Breaking down silos in healthcare

Jan Foster finds out more about breaking down silos with Bleddyn Rees from the European Connect Health Alliance.

Bleddyn Rees is an experienced commercial lawyer, but quite an unusual one! He spent three and a half years on secondment as the General Counsel of the Commercial Directorate of the UK Department of Health. Bleddyn then built an international healthcare legal practice for ten years at an international law firm gaining insight into a range of very different healthcare systems and cultures.

In the last five years he has focused on digital healthcare including disruptive technologies and innovation and the role they could play in creating sustainable health and social care systems. Bleddyn spoke at the Health Europe conference on the 25 May 2016 and I spoke to him to find out more about his organizations’ approach to building relationships across Europe and breaking down silos.

Could you give us an overview of the origins of European Connect Health Alliance and its purpose?

European Connect Health Alliance (ECHAlliance) started life as a think tank in previous existence, but was formed as a social enterprise four years ago as a result of Brian Connor (the Chair) getting frustrated that healthcare systems weren’t reforming.

Our purpose as an organization is to enable transformation in health and social care systems to make them sustainable, by ensuring services are efficient and outcomes improve.

Brian, at the time, was working in Chinese healthcare, when he realized that influencing policy was not enough. So we turned the think tank into an action tank. Our purpose as an organization is to enable transformation in health and social care systems to make them sustainable, by ensuring services are efficient and outcomes improve.

This means, in essence, the holy grail of both driving down prices and improving quality. We don’t measure impact of what they achieve, because it’s is not our role to evaluate, that’s down to the organizations which are partners and stakeholders in the ecosystems.
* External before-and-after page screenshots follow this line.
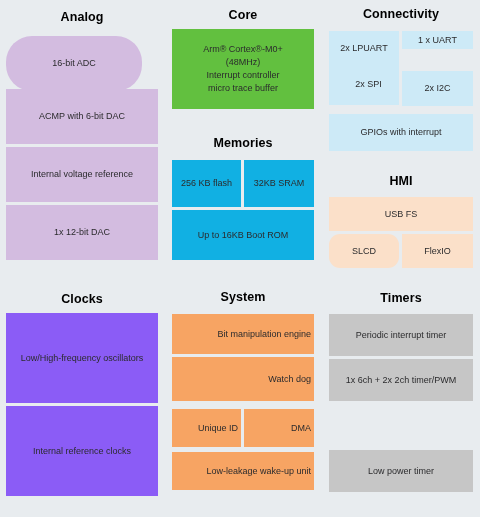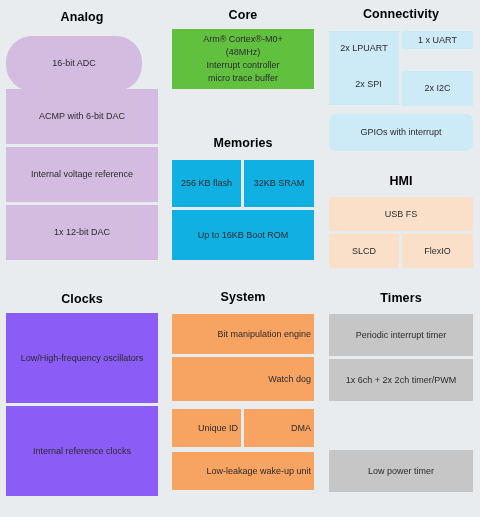--- a/index.html
+++ b/index.html
@@ -57,21 +57,21 @@
   </div>
   <div class="block c-analog" style="left:6px;top:147px;width:152px;height:55px;">
     <span>Internal voltage reference</span>
   </div>
   <div class="block c-analog" style="left:6px;top:205px;width:152px;height:55px;">
     <span>1x 12-bit DAC</span>
   </div>
 
   <div class="group-title" style="left:172px;top:8px;width:142px;">Core</div>
 
-  <div class="block c-core core-text" style="left:172px;top:29px;width:142px;height:60px;flex-direction:column;">
+  <div class="block c-core core-text" style="left:172px;top:29px;width:142px;height:80px;flex-direction:column;">
     <span>Arm® Cortex®-M0+</span>
     <span>(48MHz)</span>
     <span>Interrupt controller</span>
     <span>micro trace buffer</span>
   </div>
 
   <div class="group-title" style="left:172px;top:136px;width:142px;">Memories</div>
 
   <div class="block c-mem" style="left:172px;top:160px;width:69px;height:47px;">
     <span>256 KB flash</span>
@@ -90,30 +90,30 @@
   </div>
   <div class="block c-conn" style="left:402px;top:31px;width:71px;height:18px;">
     <span>1 x UART</span>
   </div>
   <div class="block c-conn" style="left:329px;top:63px;width:70px;height:42px;padding-left:12px;">
     <span>2x SPI</span>
   </div>
   <div class="block c-conn" style="left:402px;top:71px;width:71px;height:35px;">
     <span>2x I2C</span>
   </div>
-  <div class="block c-conn" style="left:329px;top:114px;width:144px;height:37px;border-radius:7px;">
+  <div class="block c-conn" style="left:329px;top:114px;width:144px;height:37px;">
     <span>GPIOs with interrupt</span>
   </div>
 
   <div class="group-title" style="left:329px;top:174px;width:144px;">HMI</div>
 
   <div class="block c-hmi" style="left:329px;top:197px;width:144px;height:34px;">
     <span>USB FS</span>
   </div>
-  <div class="block c-hmi" style="left:329px;top:234px;width:70px;height:34px;">
+  <div class="block c-hmi" style="left:329px;top:234px;width:70px;height:34px;border-radius:11px;">
     <span>SLCD</span>
   </div>
   <div class="block c-hmi" style="left:402px;top:234px;width:71px;height:34px;">
     <span>FlexIO</span>
   </div>
 
   <div class="group-title" style="left:6px;top:292px;width:152px;">Clocks</div>
 
   <div class="block c-clock" style="left:6px;top:313px;width:152px;height:90px;">
     <span>Low/High-frequency oscillators</span>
Instead, we actively promote best practise solutions – which is based on evidence.

How we achieve this transformation is through ‘ecosystems’ – where groups of stakeholders from across healthcare sectors regularly meet and are challenged to find solutions to issues which impact upon them all.
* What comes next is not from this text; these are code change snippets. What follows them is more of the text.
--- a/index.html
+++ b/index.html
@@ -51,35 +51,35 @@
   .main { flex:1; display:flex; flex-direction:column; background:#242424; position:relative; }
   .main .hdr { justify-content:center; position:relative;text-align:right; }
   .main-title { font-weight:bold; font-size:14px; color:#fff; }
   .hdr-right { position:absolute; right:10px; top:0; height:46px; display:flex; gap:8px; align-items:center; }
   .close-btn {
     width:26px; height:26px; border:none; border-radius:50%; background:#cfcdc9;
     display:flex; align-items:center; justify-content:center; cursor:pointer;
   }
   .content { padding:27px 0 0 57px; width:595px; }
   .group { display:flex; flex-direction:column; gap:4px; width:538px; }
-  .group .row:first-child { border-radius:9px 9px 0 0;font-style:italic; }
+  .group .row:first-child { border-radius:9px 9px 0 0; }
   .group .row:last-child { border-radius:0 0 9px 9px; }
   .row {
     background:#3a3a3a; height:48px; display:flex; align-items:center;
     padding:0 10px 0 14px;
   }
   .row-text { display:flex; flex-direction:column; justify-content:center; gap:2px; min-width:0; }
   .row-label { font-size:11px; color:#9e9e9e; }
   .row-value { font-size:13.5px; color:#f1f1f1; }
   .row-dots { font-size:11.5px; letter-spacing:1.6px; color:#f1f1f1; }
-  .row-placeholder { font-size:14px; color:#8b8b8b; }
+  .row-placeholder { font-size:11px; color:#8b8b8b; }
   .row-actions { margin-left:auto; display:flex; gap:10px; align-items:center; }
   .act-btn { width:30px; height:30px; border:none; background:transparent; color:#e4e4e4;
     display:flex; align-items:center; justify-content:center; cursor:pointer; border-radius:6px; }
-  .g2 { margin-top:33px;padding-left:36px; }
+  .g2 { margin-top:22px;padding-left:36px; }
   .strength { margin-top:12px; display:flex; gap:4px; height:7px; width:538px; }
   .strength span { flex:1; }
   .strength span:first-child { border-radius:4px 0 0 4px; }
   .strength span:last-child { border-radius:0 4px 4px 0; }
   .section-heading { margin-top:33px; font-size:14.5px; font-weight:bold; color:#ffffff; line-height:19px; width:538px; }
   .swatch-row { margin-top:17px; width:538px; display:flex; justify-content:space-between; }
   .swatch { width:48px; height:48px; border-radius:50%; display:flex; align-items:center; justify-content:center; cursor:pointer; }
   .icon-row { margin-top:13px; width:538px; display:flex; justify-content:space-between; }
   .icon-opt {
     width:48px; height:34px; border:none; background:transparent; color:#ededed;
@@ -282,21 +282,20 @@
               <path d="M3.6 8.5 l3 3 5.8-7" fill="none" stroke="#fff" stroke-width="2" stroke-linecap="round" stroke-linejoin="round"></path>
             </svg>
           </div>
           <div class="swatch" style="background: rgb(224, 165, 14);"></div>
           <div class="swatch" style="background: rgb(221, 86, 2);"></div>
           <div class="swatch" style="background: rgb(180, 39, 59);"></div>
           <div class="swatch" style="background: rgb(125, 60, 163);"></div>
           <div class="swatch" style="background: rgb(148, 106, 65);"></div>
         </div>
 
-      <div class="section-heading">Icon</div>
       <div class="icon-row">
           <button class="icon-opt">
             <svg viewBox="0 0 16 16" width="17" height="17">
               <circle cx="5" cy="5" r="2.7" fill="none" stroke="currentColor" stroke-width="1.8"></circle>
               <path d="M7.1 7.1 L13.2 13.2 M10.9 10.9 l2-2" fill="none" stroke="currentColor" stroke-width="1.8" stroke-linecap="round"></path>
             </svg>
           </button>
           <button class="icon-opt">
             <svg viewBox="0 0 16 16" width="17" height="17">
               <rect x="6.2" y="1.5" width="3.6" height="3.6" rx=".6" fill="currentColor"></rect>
It is about people regularly coming together, representative of their organizations, but in a neutral environment where they can have the space to look at collaborative working towards solutions.

What ecosystems are there and where?

Each country or region has its own challenges and is organized structurally very differently and are at varying stages of evolution

There are over 30 established ecosystems currently. Each country or region has its own challenges and is organized structurally very differently and are at varying stages of evolution – so it’s hard to compare them against each other.

For us, it is pleasing that as it is a difficult concept to communicate, the ecosystem approach has now got a pull happening across Europe of people wanting ecosystems for their areas, and people are approaching us now for help in establishing them.

They can see the value in breaking down silos – between teams within same organizations, government department to government department, central to local government, health sector to social care, private sector to public to voluntary sector. Ecosystems build personal relationships between all the stakeholders, and the speed at which they can move depends on many factors.

Europe, for us, is a geographical area not a political area; we also have an ecosystem in New York, and the reality is the concept is global, especially where digital health is strong. There is a Chinese Health Alliance also.

The organization is the facilitator; we have the process which we take people through in establishing the networks. We start by looking for a sufficient number of like-minded people who want to collaborate.

ECHAlliance is quite high profile in Europe, especially at European Commission events, and is involved in a number of EU projects.

ECHAlliance is quite high profile in Europe, especially at European Commission events, and is involved in a number of EU projects. Our own members increasingly make the introductions to us, as a ‘Connector’ who can facilitate collaboration, a trusted honest broker. As we are not the ‘system’, we can say the difficult things, be honest and say the tough stuff.

Can you cite an example you have seen where something innovative has happened which can be (or has been) replicated elsewhere in Europe, despite differing healthcare systems?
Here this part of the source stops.